** Work to be completed **
Under no circumstances alter the records; copy each one exactly.

** The data **
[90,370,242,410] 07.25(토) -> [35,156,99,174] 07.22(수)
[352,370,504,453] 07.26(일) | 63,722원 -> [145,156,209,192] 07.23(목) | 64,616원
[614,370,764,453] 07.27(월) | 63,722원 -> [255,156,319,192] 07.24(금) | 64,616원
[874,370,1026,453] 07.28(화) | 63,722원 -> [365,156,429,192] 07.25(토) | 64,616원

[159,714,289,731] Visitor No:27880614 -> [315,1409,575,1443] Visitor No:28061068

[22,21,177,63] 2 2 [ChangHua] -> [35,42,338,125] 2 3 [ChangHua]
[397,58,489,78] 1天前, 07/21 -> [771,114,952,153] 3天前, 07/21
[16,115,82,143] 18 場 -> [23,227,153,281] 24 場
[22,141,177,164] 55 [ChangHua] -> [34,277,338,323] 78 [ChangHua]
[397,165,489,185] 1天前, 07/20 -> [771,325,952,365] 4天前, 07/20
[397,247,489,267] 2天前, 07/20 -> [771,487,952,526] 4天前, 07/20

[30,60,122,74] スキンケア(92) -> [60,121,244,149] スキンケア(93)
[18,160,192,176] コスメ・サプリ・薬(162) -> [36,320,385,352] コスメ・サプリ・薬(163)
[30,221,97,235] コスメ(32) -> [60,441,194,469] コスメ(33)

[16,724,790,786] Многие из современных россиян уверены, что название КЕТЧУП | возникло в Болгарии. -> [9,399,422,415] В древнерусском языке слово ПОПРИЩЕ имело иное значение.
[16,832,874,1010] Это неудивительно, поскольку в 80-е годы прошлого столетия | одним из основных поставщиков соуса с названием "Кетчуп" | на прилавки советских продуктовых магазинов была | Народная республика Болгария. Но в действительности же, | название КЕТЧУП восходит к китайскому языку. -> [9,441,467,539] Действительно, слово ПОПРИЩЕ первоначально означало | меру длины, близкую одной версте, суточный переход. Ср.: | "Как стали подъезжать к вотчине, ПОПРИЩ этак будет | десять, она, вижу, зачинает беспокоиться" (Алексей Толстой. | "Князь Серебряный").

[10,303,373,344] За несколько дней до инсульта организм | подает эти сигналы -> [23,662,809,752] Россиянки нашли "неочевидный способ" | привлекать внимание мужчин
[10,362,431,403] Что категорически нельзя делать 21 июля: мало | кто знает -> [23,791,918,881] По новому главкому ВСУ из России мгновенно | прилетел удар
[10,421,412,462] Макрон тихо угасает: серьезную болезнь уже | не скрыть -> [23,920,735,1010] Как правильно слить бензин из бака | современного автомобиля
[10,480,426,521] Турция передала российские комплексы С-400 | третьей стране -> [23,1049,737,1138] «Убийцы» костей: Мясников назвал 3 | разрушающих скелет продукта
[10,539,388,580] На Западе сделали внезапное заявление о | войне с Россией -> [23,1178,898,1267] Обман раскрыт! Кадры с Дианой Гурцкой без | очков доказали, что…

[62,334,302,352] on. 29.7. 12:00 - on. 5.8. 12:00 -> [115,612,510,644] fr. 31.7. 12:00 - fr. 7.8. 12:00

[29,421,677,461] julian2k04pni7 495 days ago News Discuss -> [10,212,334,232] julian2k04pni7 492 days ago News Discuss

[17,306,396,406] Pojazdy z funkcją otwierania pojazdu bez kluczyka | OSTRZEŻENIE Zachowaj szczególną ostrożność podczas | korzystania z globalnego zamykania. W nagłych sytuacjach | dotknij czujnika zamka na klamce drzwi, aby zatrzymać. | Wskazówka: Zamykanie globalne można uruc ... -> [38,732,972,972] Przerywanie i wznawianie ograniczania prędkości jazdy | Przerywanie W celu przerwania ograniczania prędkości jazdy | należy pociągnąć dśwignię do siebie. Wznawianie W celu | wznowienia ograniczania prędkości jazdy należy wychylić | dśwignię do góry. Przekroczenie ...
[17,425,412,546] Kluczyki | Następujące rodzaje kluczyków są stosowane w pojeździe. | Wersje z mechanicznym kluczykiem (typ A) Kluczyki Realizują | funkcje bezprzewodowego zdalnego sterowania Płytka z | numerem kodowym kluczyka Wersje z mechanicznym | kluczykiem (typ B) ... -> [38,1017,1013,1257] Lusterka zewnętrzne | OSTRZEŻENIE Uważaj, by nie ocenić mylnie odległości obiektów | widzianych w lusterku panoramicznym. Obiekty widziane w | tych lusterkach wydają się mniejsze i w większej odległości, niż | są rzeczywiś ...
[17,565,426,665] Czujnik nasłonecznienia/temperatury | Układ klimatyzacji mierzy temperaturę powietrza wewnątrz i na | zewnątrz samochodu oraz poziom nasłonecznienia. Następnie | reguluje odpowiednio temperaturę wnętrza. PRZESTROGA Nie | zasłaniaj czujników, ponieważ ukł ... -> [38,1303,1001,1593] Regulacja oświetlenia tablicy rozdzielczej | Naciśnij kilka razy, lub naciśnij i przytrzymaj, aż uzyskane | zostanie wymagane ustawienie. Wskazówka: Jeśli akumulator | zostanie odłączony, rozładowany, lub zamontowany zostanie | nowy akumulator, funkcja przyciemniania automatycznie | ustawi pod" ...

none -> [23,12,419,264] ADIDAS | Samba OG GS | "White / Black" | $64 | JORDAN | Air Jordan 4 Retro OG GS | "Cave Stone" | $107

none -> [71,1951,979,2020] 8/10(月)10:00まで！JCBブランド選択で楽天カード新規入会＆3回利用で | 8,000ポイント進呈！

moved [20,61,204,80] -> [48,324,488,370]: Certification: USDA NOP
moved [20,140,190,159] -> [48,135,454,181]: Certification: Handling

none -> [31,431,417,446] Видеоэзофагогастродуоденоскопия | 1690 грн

** Exercise output **
[90,370,242,410] 07.25(토) -> [35,156,99,174] 07.22(수)
[352,370,504,453] 07.26(일) | 63,722원 -> [145,156,209,192] 07.23(목) | 64,616원
[614,370,764,453] 07.27(월) | 63,722원 -> [255,156,319,192] 07.24(금) | 64,616원
[874,370,1026,453] 07.28(화) | 63,722원 -> [365,156,429,192] 07.25(토) | 64,616원

[159,714,289,731] Visitor No:27880614 -> [315,1409,575,1443] Visitor No:28061068

[22,21,177,63] 2 2 [ChangHua] -> [35,42,338,125] 2 3 [ChangHua]
[397,58,489,78] 1天前, 07/21 -> [771,114,952,153] 3天前, 07/21
[16,115,82,143] 18 場 -> [23,227,153,281] 24 場
[22,141,177,164] 55 [ChangHua] -> [34,277,338,323] 78 [ChangHua]
[397,165,489,185] 1天前, 07/20 -> [771,325,952,365] 4天前, 07/20
[397,247,489,267] 2天前, 07/20 -> [771,487,952,526] 4天前, 07/20

[30,60,122,74] スキンケア(92) -> [60,121,244,149] スキンケア(93)
[18,160,192,176] コスメ・サプリ・薬(162) -> [36,320,385,352] コスメ・サプリ・薬(163)
[30,221,97,235] コスメ(32) -> [60,441,194,469] コスメ(33)

[16,724,790,786] Многие из современных россиян уверены, что название КЕТЧУП | возникло в Болгарии. -> [9,399,422,415] В древнерусском языке слово ПОПРИЩЕ имело иное значение.
[16,832,874,1010] Это неудивительно, поскольку в 80-е годы прошлого столетия | одним из основных поставщиков соуса с названием "Кетчуп" | на прилавки советских продуктовых магазинов была | Народная республика Болгария. Но в действительности же, | название КЕТЧУП восходит к китайскому языку. -> [9,441,467,539] Действительно, слово ПОПРИЩЕ первоначально означало | меру длины, близкую одной версте, суточный переход. Ср.: | "Как стали подъезжать к вотчине, ПОПРИЩ этак будет | десять, она, вижу, зачинает беспокоиться" (Алексей Толстой. | "Князь Серебряный").

[10,303,373,344] За несколько дней до инсульта организм | подает эти сигналы -> [23,662,809,752] Россиянки нашли "неочевидный способ" | привлекать внимание мужчин
[10,362,431,403] Что категорически нельзя делать 21 июля: мало | кто знает -> [23,791,918,881] По новому главкому ВСУ из России мгновенно | прилетел удар
[10,421,412,462] Макрон тихо угасает: серьезную болезнь уже | не скрыть -> [23,920,735,1010] Как правильно слить бензин из бака | современного автомобиля
[10,480,426,521] Турция передала российские комплексы С-400 | третьей стране -> [23,1049,737,1138] «Убийцы» костей: Мясников назвал 3 | разрушающих скелет продукта
[10,539,388,580] На Западе сделали внезапное заявление о | войне с Россией -> [23,1178,898,1267] Обман раскрыт! Кадры с Дианой Гурцкой без | очков доказали, что…

[62,334,302,352] on. 29.7. 12:00 - on. 5.8. 12:00 -> [115,612,510,644] fr. 31.7. 12:00 - fr. 7.8. 12:00

[29,421,677,461] julian2k04pni7 495 days ago News Discuss -> [10,212,334,232] julian2k04pni7 492 days ago News Discuss

[17,306,396,406] Pojazdy z funkcją otwierania pojazdu bez kluczyka | OSTRZEŻENIE Zachowaj szczególną ostrożność podczas | korzystania z globalnego zamykania. W nagłych sytuacjach | dotknij czujnika zamka na klamce drzwi, aby zatrzymać. | Wskazówka: Zamykanie globalne można uruc ... -> [38,732,972,972] Przerywanie i wznawianie ograniczania prędkości jazdy | Przerywanie W celu przerwania ograniczania prędkości jazdy | należy pociągnąć dśwignię do siebie. Wznawianie W celu | wznowienia ograniczania prędkości jazdy należy wychylić | dśwignię do góry. Przekroczenie ...
[17,425,412,546] Kluczyki | Następujące rodzaje kluczyków są stosowane w pojeździe. | Wersje z mechanicznym kluczykiem (typ A) Kluczyki Realizują | funkcje bezprzewodowego zdalnego sterowania Płytka z | numerem kodowym kluczyka Wersje z mechanicznym | kluczykiem (typ B) ... -> [38,1017,1013,1257] Lusterka zewnętrzne | OSTRZEŻENIE Uważaj, by nie ocenić mylnie odległości obiektów | widzianych w lusterku panoramicznym. Obiekty widziane w | tych lusterkach wydają się mniejsze i w większej odległości, niż | są rzeczywiś ...
[17,565,426,665] Czujnik nasłonecznienia/temperatury | Układ klimatyzacji mierzy temperaturę powietrza wewnątrz i na | zewnątrz samochodu oraz poziom nasłonecznienia. Następnie | reguluje odpowiednio temperaturę wnętrza. PRZESTROGA Nie | zasłaniaj czujników, ponieważ ukł ... -> [38,1303,1001,1593] Regulacja oświetlenia tablicy rozdzielczej | Naciśnij kilka razy, lub naciśnij i przytrzymaj, aż uzyskane | zostanie wymagane ustawienie. Wskazówka: Jeśli akumulator | zostanie odłączony, rozładowany, lub zamontowany zostanie | nowy akumulator, funkcja przyciemniania automatycznie | ustawi pod" ...

none -> [23,12,419,264] ADIDAS | Samba OG GS | "White / Black" | $64 | JORDAN | Air Jordan 4 Retro OG GS | "Cave Stone" | $107

none -> [71,1951,979,2020] 8/10(月)10:00まで！JCBブランド選択で楽天カード新規入会＆3回利用で | 8,000ポイント進呈！

moved [20,61,204,80] -> [48,324,488,370]: Certification: USDA NOP
moved [20,140,190,159] -> [48,135,454,181]: Certification: Handling

none -> [31,431,417,446] Видеоэзофагогастродуоденоскопия | 1690 грн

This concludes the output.